Quinnipiac to install rapid test vending machine

Nicole McIsaac, News Editor

Quinnipiac University will introduce a personal protective equipment vending machine in Student Health Services on the Mount Carmel campus by Feb. 14. 

The machine will allow students to readily purchase rapid test kits if they have come in contact or show symptoms of COVID-19. Associate Vice President of Public Relations John Morgan said the university is still finalizing details on how students will utilize the machine. 

Peyton McKenzie

President Judy Olian announced the release of the vending machine during the Student Welcome Back Event on Jan. 27. During the event, Olian said the university wants to give the community a full-semester experience as long as students responsibly regulate their health. 

“It’s really you that will manage your health,” Olian said. “If you’re not feeling well, make sure that you withdraw from connections with other people until you rapid test. I think that with that social responsibility and accountability, we’ll be full swing in the classroom, outside the classroom and able to have all of these events as long as we continue to wear masks for a while.” 

Sophomore civil engineering major Jack Krut said he agrees with the decision to install the machine, but said the pricing of tests should be discussed with students. 
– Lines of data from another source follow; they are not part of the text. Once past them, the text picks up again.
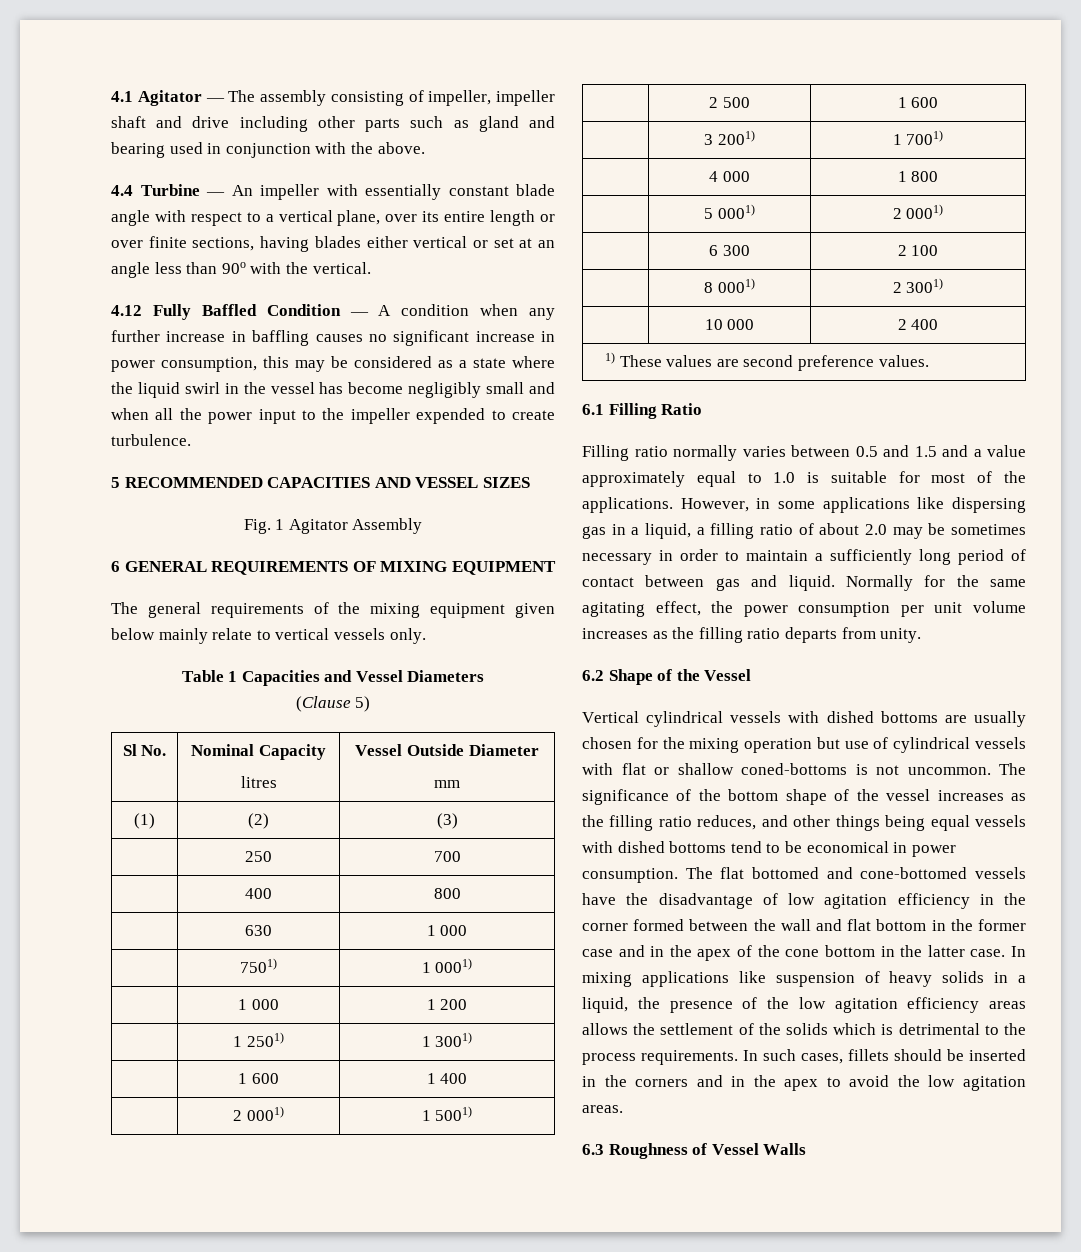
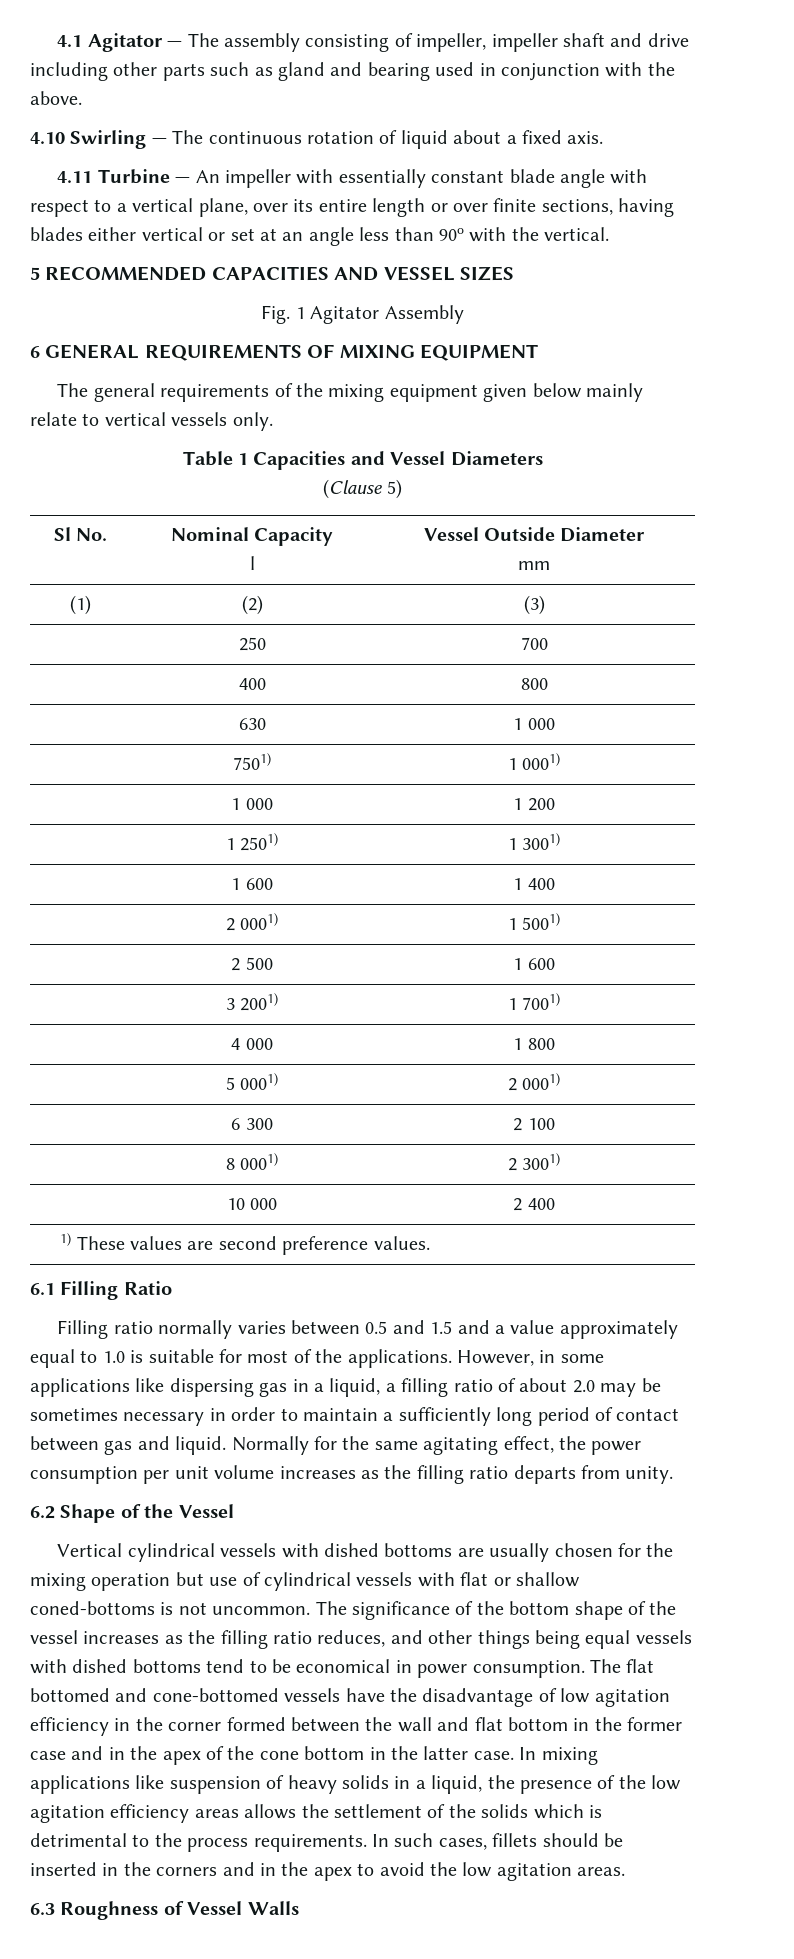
- 4.4 Turbine — An impeller with essentially constant blade angle with respect to a vertical plane, over its entire length or over finite sections, having blades either vertical or set at an angle less than 90o with the vertical.
+ 4.10 Swirling — The continuous rotation of liquid about a fixed axis.
+ 4.11 Turbine — An impeller with essentially constant blade angle with respect to a vertical plane, over its entire length or over finite sections, having blades either vertical or set at an angle less than 90o with the vertical.
- 4.12 Fully Baffled Condition — A condition when any further increase in baffling causes no significant increase in power consumption, this may be considered as a state where the liquid swirl in the vessel has become negligibly small and when all the power input to the impeller expended to create turbulence.
  Sl No. | Nominal Capacity
- litres | Vessel Outside Diameter
+ l | Vessel Outside Diameter

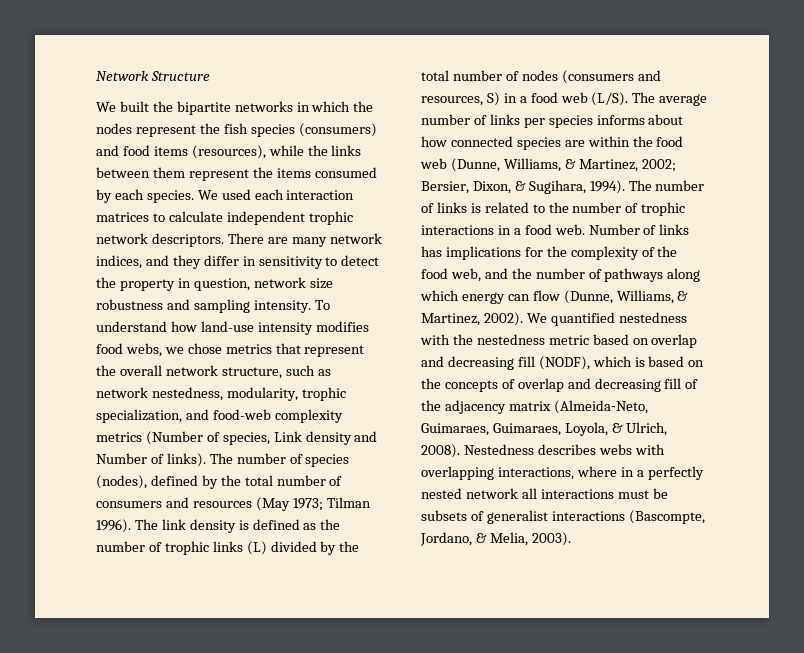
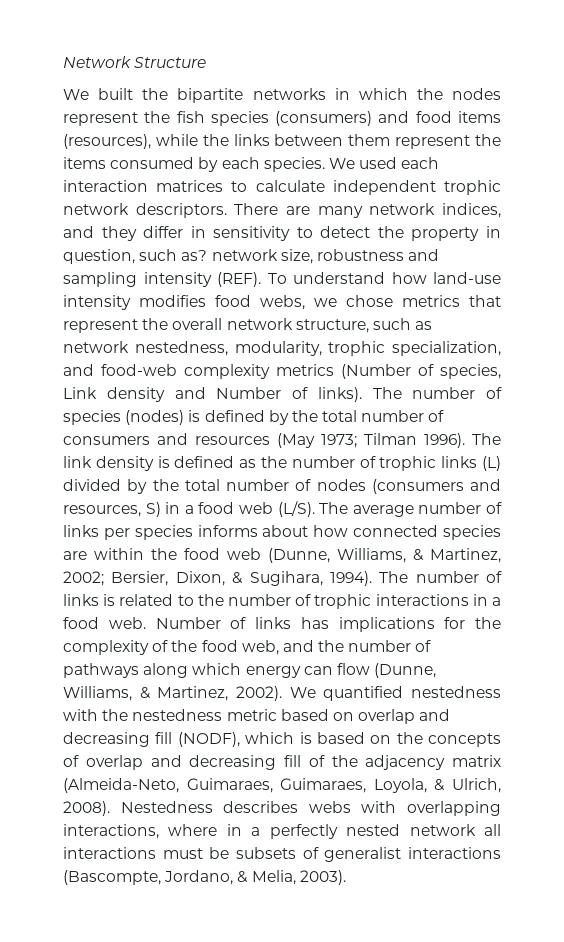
- There are many network indices, and they differ in sensitivity to detect the property in question, network size robustness and sampling intensity.
+ There are many network indices, and they differ in sensitivity to detect the property in question, such as? network size, robustness and sampling intensity (REF).
- The number of species (nodes), defined by the total number of consumers and resources (May 1973; Tilman 1996).
+ The number of species (nodes) is defined by the total number of consumers and resources (May 1973; Tilman 1996).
“It’s not a bad idea if the tests are free for students,” Krut said. “If they are looking to charge, I feel like students would be more likely to not use it or even go to a Walgreens or CVS and get the rapid tests there.”


Despite believing that the vending machine would be beneficial, Krut said it could additionally spark unreported cases within the Quinnipiac community. 

“I feel these kids might just take the test, find it’s positive and not tell anyone but their teachers so they can zoom in from their dorm,” Krut said. “Most kids do not want to have to move out to quarantine and are probably kind of traumatized from the quarantine dorms last year.” 

For other students, the idea of having sick individuals travel to the main campus to utilize the machine poses a greater risk of COVID-19 on campus. 

“If they only put one on the main campus, students on York Hill are at a disadvantage,” said Victoria Lorenz, a senior interactive design major. “If they are already feeling ill, traveling to main campus can be draining and put others at risk.”

Although she is worried about the spread of cases if the PPE machines don’t expand across the campuses, Lorenz said students will have easier accessibility to testing throughout the semester. 

“Being able to get a test whenever you feel you may need one put everyone at peace of mind,” Lorenz said. “I think it would also relieve a lot of stress from students because they wouldn’t have to worry about providing their own tests and can give their full attention to academics.” 

Lorenz said the convenience of using the machine would aid in creating more flexibility for students’ schedules during the semester. 

“In the past, to get a test you had to call the health center and wait for an appointment which could be challenging to align with your schedule,” Lorenz said. “This system would save time for both students and health center faculty.”

However, not everyone said they are in favor of the machine being placed on campus. 

Emma Conklin, a sophomore nursing major, said she believes the university could implement other testing procedures that would benefit the overall cost of testing on campus. 

“I think that the school could just implement a system where the student can pick up a rapid test from Student Health Services or have it delivered to their dorm,” Conkin said. “This would probably be more cost effective in my opinion.”

Despite believing students should have access to testing, Conklin said she fears that students could abuse the PPE vending machine by taking an ample amount of kits “without thinking of the needs of other students.”

“I think that students could be greedy and take as many tests as they want without a system that monitors who the tests are being distributed to,” Conklin said. “Also, rapid tests are not extremely accurate, so having such easy accessibility to rapid tests may defer people from getting a PCR test.”